Nutrition Education and Obesity Prevention (NEOP)
The Nutrition Education and Obesity Prevention Branch (NEOP) program, funded primarily by the US Department of Agriculture with the SNAP-ED grant, collaborates with Health System divisions, community agencies and residents to create changes using Policy, Systems, and Environment (PSE) strategies.
Using these strategies, NEOP staff strives to impact the state-wide obesity epidemic by increasing access to and consumption of fruits and vegetables, and promoting physical activity. With focus on low-income residents, our collaborative efforts are focused where community residents Live, Eat, Learn, Play, Work, and Shop in San Mateo County.
If you want to learn more about the NEOP program in San Mateo County, contact Nayan Patel at 650-573-2025 or email@example.com
For information on the statewide Nutrition Education and Obesity Prevention Branch visit the California Department of Public Health site https://www.cdph.ca.gov/Programs/CCDPHP/DCDIC/NEOPB/Pages/Nutrition_Education_Obesity_Prevention_Branch.aspx
Using USDA-approved curriculum, the staff teaches on topics such as: eating a balanced meal, reducing solid fat consumption, and making half your plate fruits and vegetables.

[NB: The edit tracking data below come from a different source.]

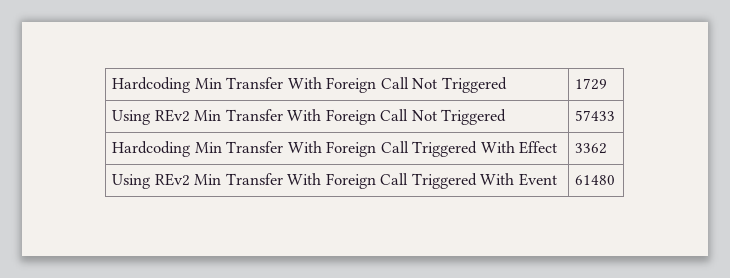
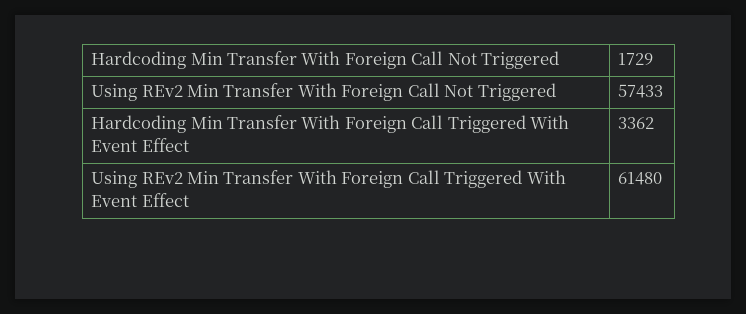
- Hardcoding Min Transfer With Foreign Call Triggered With Effect | 3362
+ Hardcoding Min Transfer With Foreign Call Triggered With Event Effect | 3362
- Using REv2 Min Transfer With Foreign Call Triggered With Event | 61480
+ Using REv2 Min Transfer With Foreign Call Triggered With Event Effect | 61480

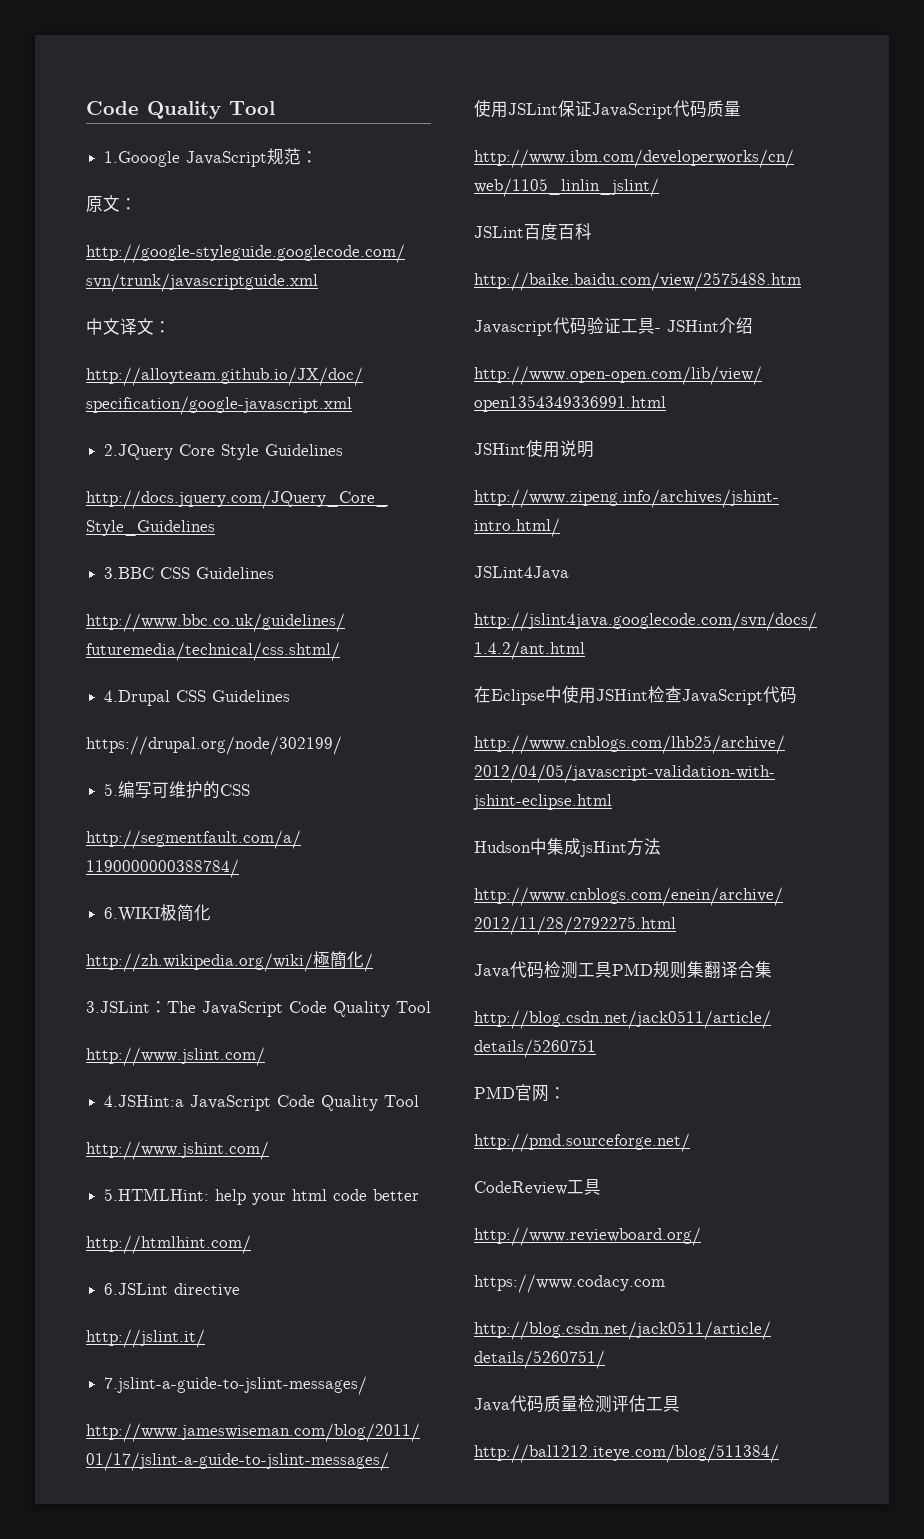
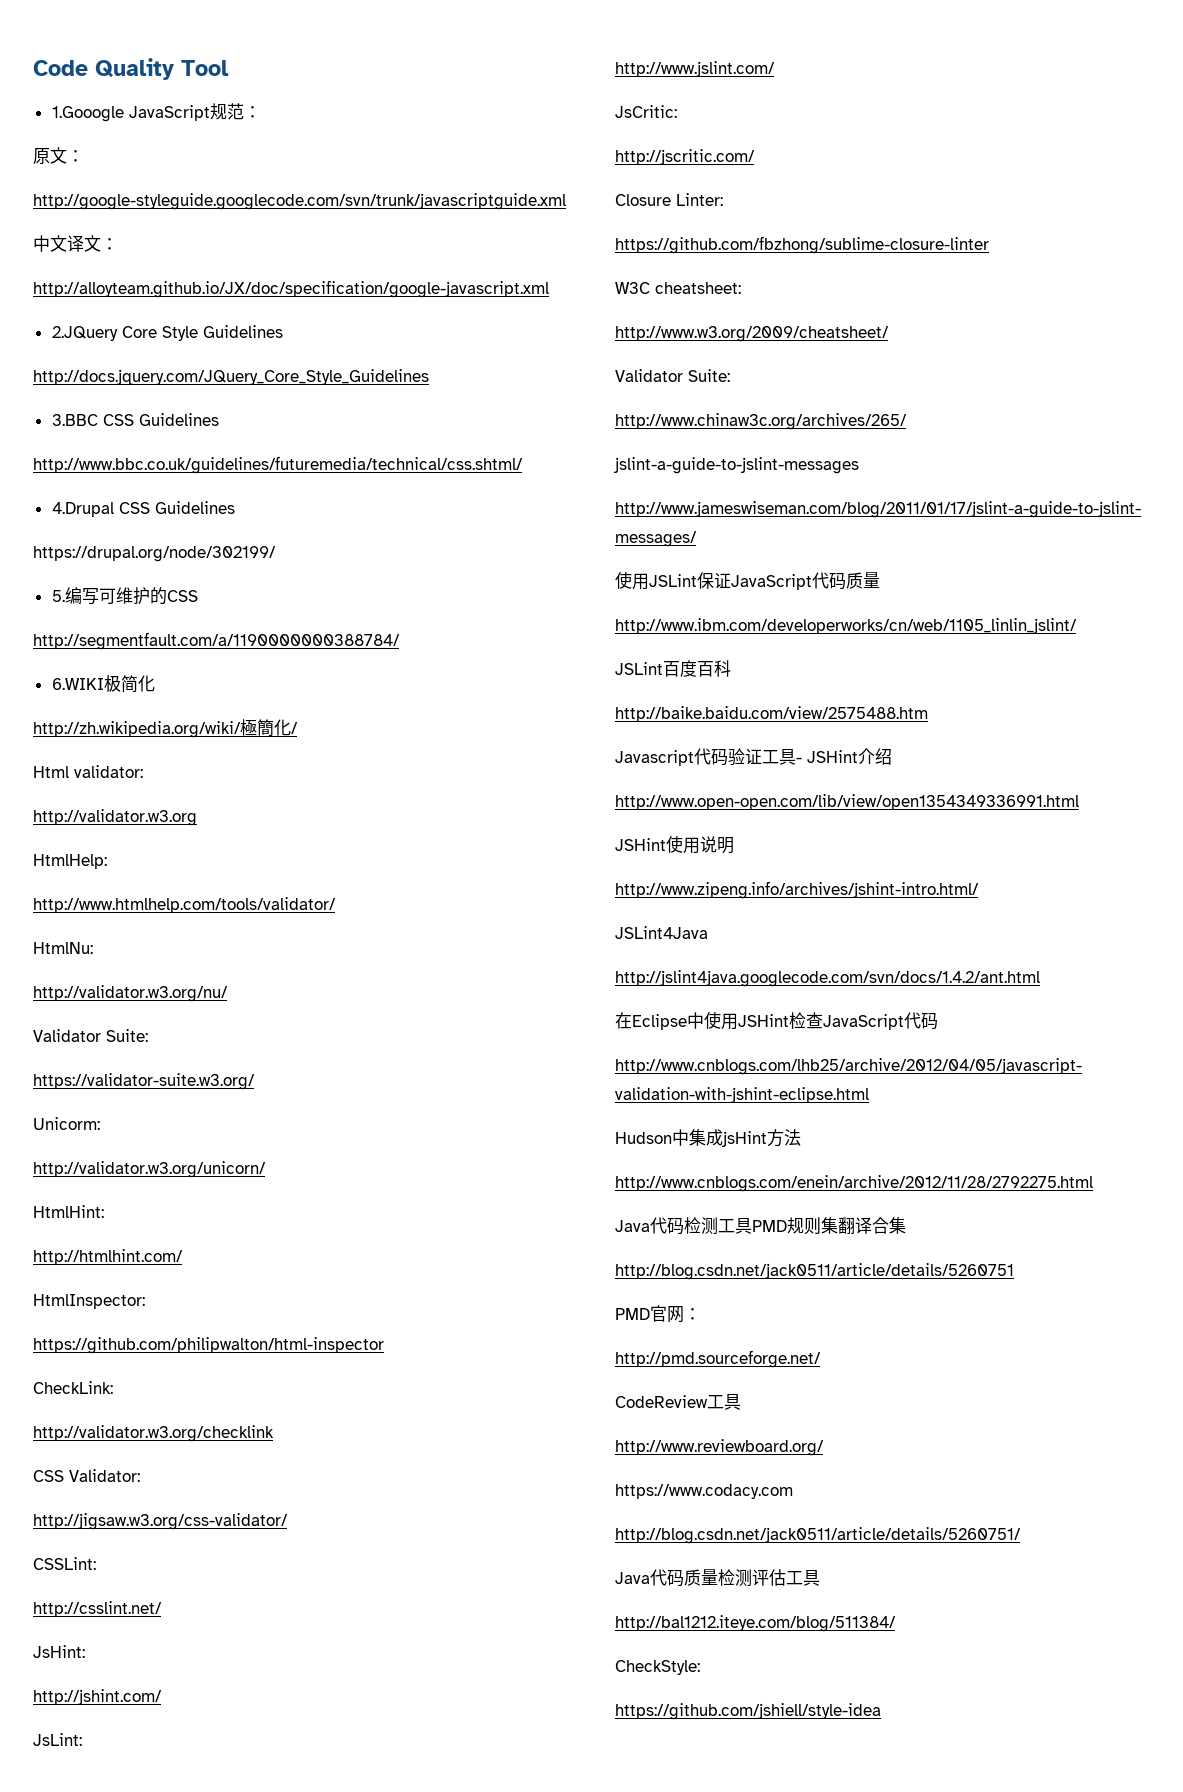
- 3.JSLint：The JavaScript Code Quality Tool
+ Html validator:
+ http://validator.w3.org
+ HtmlHelp:
+ http://www.htmlhelp.com/tools/validator/
+ HtmlNu:
+ http://validator.w3.org/nu/
+ Validator Suite:
+ https://validator-suite.w3.org/
+ Unicorm:
+ http://validator.w3.org/unicorn/
+ HtmlHint:
+ http://htmlhint.com/
+ HtmlInspector:
+ https://github.com/philipwalton/html-inspector
+ CheckLink:
+ http://validator.w3.org/checklink
+ CSS Validator:
+ http://jigsaw.w3.org/css-validator/
+ CSSLint:
+ http://csslint.net/
+ JsHint:
+ http://jshint.com/
+ JsLint:
  http://www.jslint.com/
- 4.JSHint:a JavaScript Code Quality Tool
- http://www.jshint.com/
- 5.HTMLHint: help your html code better
- http://htmlhint.com/
- 6.JSLint directive
- http://jslint.it/
- 7.jslint-a-guide-to-jslint-messages/
+ JsCritic:
+ http://jscritic.com/
+ Closure Linter:
+ https://github.com/fbzhong/sublime-closure-linter
+ W3C cheatsheet:
+ http://www.w3.org/2009/cheatsheet/
+ Validator Suite:
+ http://www.chinaw3c.org/archives/265/
+ jslint-a-guide-to-jslint-messages
+ CheckStyle:
+ https://github.com/jshiell/style-idea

All curriculum is designed to teach English/language arts, math, science, and health, empowering children to make healthy choices, learn where their food comes from, and how it’s grown.

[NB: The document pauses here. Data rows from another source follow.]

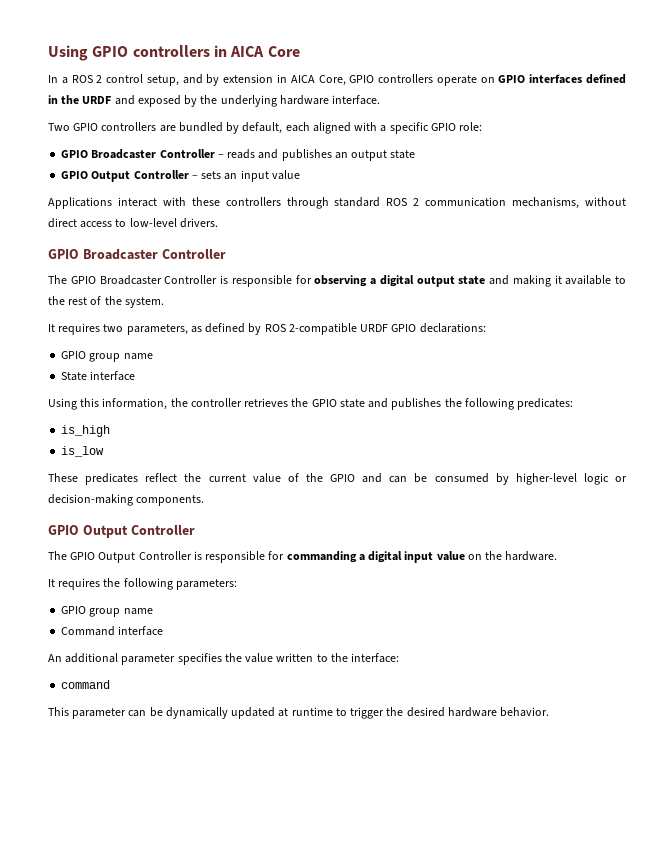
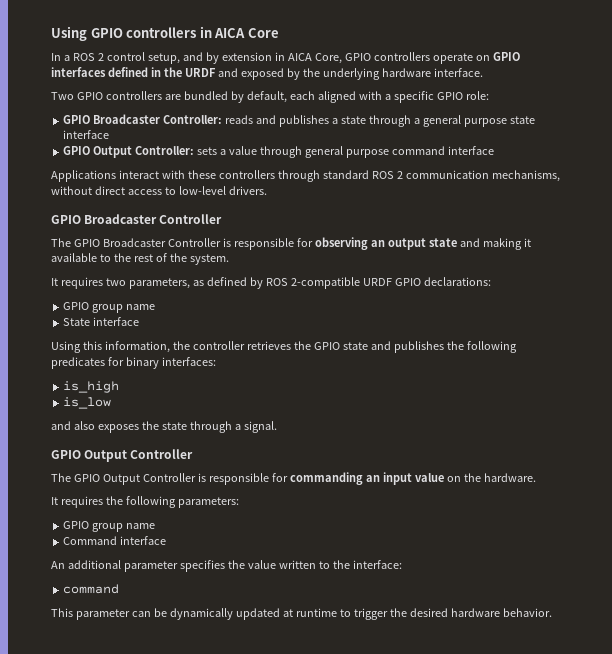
- GPIO Broadcaster Controller – reads and publishes an output state
- GPIO Output Controller – sets an input value
+ GPIO Broadcaster Controller: reads and publishes a state through a general purpose state interface
+ GPIO Output Controller: sets a value through general purpose command interface
- The GPIO Broadcaster Controller is responsible for observing a digital output state and making it available to the rest of the system.
+ The GPIO Broadcaster Controller is responsible for observing an output state and making it available to the rest of the system.
- Using this information, the controller retrieves the GPIO state and publishes the following predicates:
+ Using this information, the controller retrieves the GPIO state and publishes the following predicates for binary interfaces:
  is_high
  is_low
- These predicates reflect the current value of the GPIO and can be consumed by higher-level logic or decision-making components.
+ and also exposes the state through a signal.
- The GPIO Output Controller is responsible for commanding a digital input value on the hardware.
+ The GPIO Output Controller is responsible for commanding an input value on the hardware.

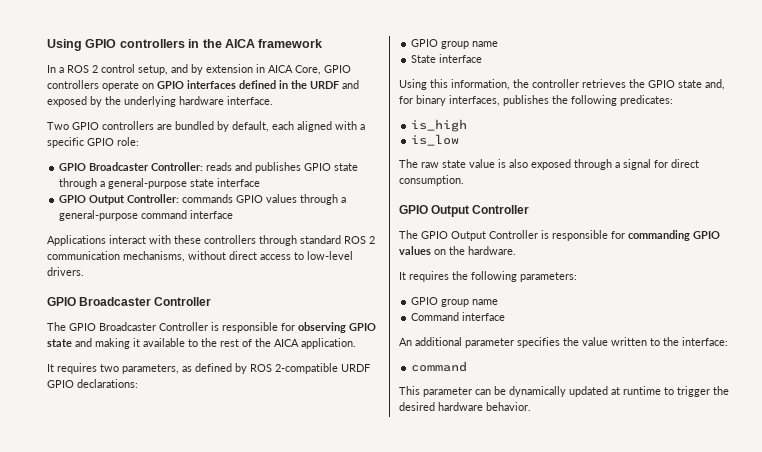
- Using GPIO controllers in AICA Core
+ Using GPIO controllers in the AICA framework
- GPIO Broadcaster Controller: reads and publishes a state through a general purpose state interface
+ GPIO Broadcaster Controller: reads and publishes GPIO state through a general-purpose state interface
- GPIO Output Controller: sets a value through general purpose command interface
+ GPIO Output Controller: commands GPIO values through a general-purpose command interface
- The GPIO Broadcaster Controller is responsible for observing an output state and making it available to the rest of the system.
+ The GPIO Broadcaster Controller is responsible for observing GPIO state and making it available to the rest of the AICA application.
- Using this information, the controller retrieves the GPIO state and publishes the following predicates for binary interfaces:
+ Using this information, the controller retrieves the GPIO state and, for binary interfaces, publishes the following predicates:
  is_high
  is_low
- and also exposes the state through a signal.
+ The raw state value is also exposed through a signal for direct consumption.
- The GPIO Output Controller is responsible for commanding an input value on the hardware.
+ The GPIO Output Controller is responsible for commanding GPIO values on the hardware.

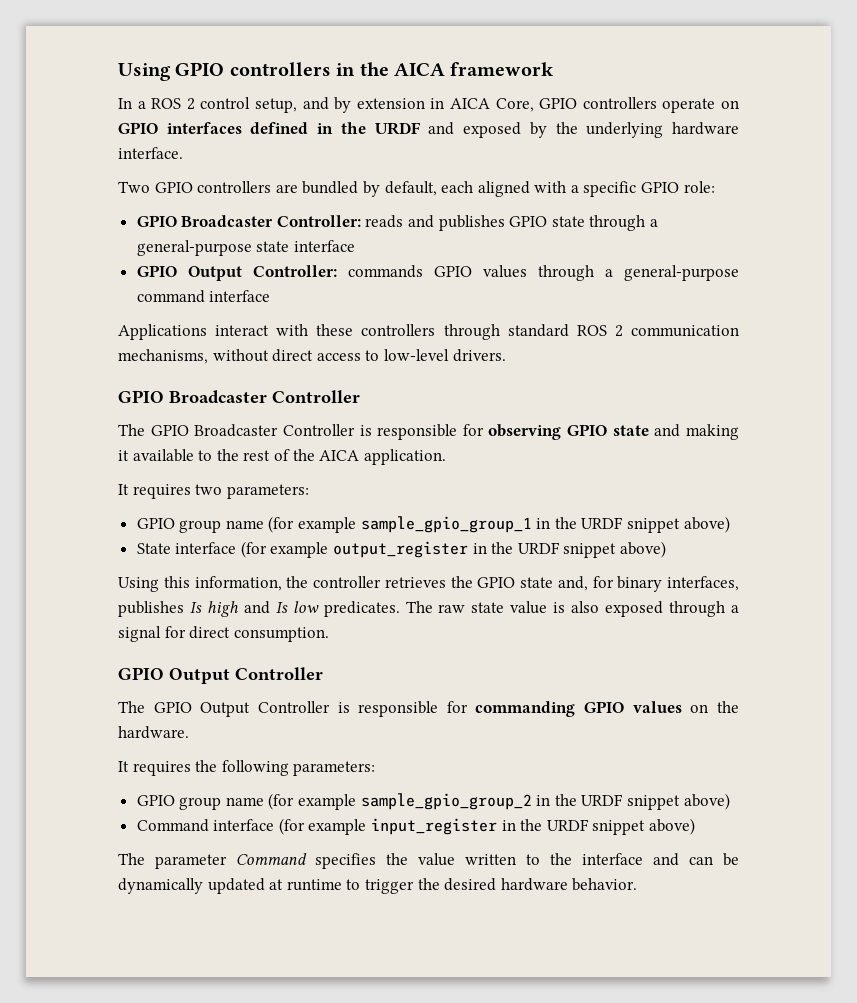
- It requires two parameters, as defined by ROS 2-compatible URDF GPIO declarations:
- GPIO group name
- State interface
+ It requires two parameters:
+ GPIO group name (for example sample_gpio_group_1 in the URDF snippet above)
+ State interface (for example output_register in the URDF snippet above)
- Using this information, the controller retrieves the GPIO state and, for binary interfaces, publishes the following predicates:
- is_high
- is_low
- The raw state value is also exposed through a signal for direct consumption.
+ Using this information, the controller retrieves the GPIO state and, for binary interfaces, publishes Is high and Is low predicates. The raw state value is also exposed through a signal for direct consumption.
  It requires the following parameters:
- GPIO group name
- Command interface
- An additional parameter specifies the value written to the interface:
- command
- This parameter can be dynamically updated at runtime to trigger the desired hardware behavior.
+ GPIO group name (for example sample_gpio_group_2 in the URDF snippet above)
+ Command interface (for example input_register in the URDF snippet above)
+ The parameter Command specifies the value written to the interface and can be dynamically updated at runtime to trigger the desired hardware behavior.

NEOP is committed to giving a real-life experience to all students by taking the education to the outdoors. Using garden beds to plant, grow, and harvest fruits and vegetables, students have the opportunity to connect their food to the living environment.
Through the classroom and garden experience, students learn about the impact of the environment on the food we eat and the impact of the food we eat to their health.
Education for Adults
Multi-series nutrition workshops are held by NEOP staff with in both the classroom and the outdoors. Currently, NEOP partners with different community and county agencies to sustain the Friendship Park community garden where residents grow food for their families.
The school and community gardens are an example of a Physical, Systems, and Environmental strategy intervention. These interventions are key in addressing the state-wide obesity epidemic, with focus on low-income residents, by increasing access to healthy foods.
The NEOP program is primarily funded by the US Department of Agriculture with the SNAP-ED grant.